A reader has asked me what I think of the Terry Schiavo case. Well, naturally, I think that I think it’s wonderful that we live in a country where the heads of the House, Senate and the Executive branch feel perfectly at ease using the immense power of the national government to micromanage the medical decisions of a single individual, because of course it’s not like there’s anything else it needs to be doing at the time. I additionally adore living in a country where a politician who doesn’t know me or my spouse can decide he knows better what’s in my medical interest than my spouse, and can say he doesn’t care what my spouse thinks if I don’t, in fact, leave detailed and notarized instructions for every specific medical incident that might occur. And obviously I am puffed up with pride whenever my national government decides the constitutionally enumerated rights of the states should be shunted aside when a state’s courts come up with a decision that the leaders of the national government disagree and can make political hay with.

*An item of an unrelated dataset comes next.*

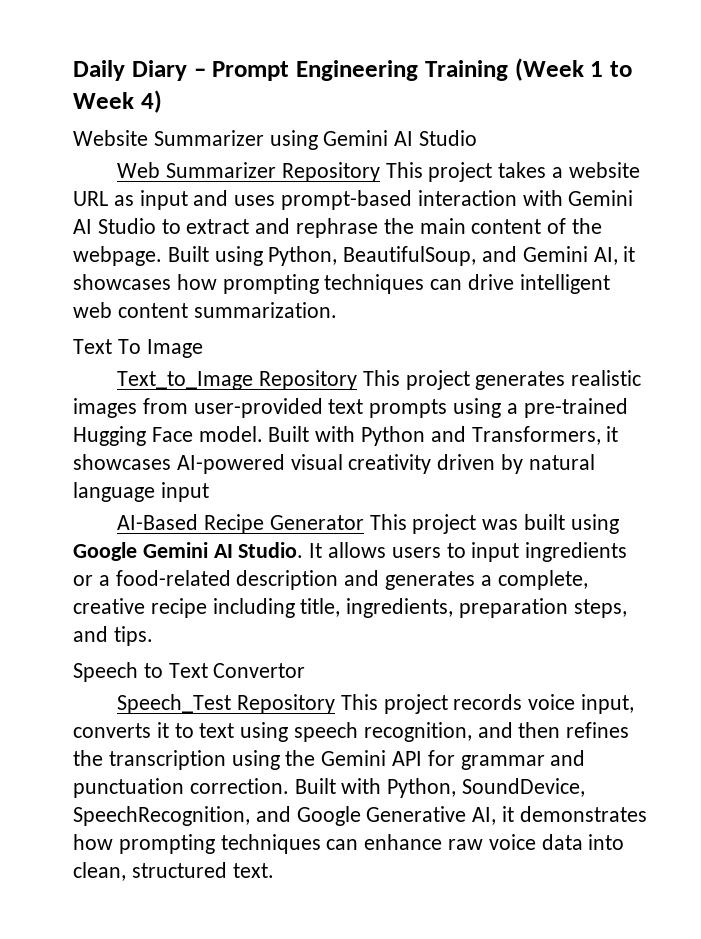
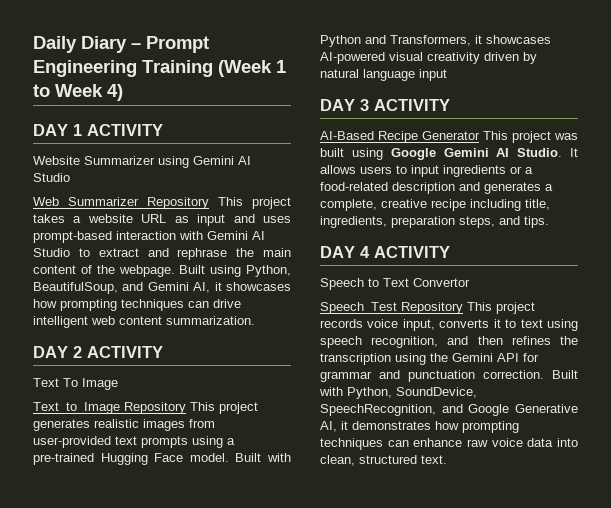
+ DAY 1 ACTIVITY
+ DAY 2 ACTIVITY
+ DAY 3 ACTIVITY
+ DAY 4 ACTIVITY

Yes, there’s nothing that makes me feel more like my individual liberties, my system of federal government, and the sanctity of my marriage are all safe and sound than the capricious, imperial meddling of my national government and its leaders.
Also, of course, nothing embodies classical conservative political principles than all of the above, so it’s heartening to see our nation’s leaders — conservatives all! — so ably flying that flag. God bless ’em. I will pray for them, and for us all.
Update Update: I heart Dahlia Lithwick, who puts the whole thing in perfect jurisprudential perspective at Slate.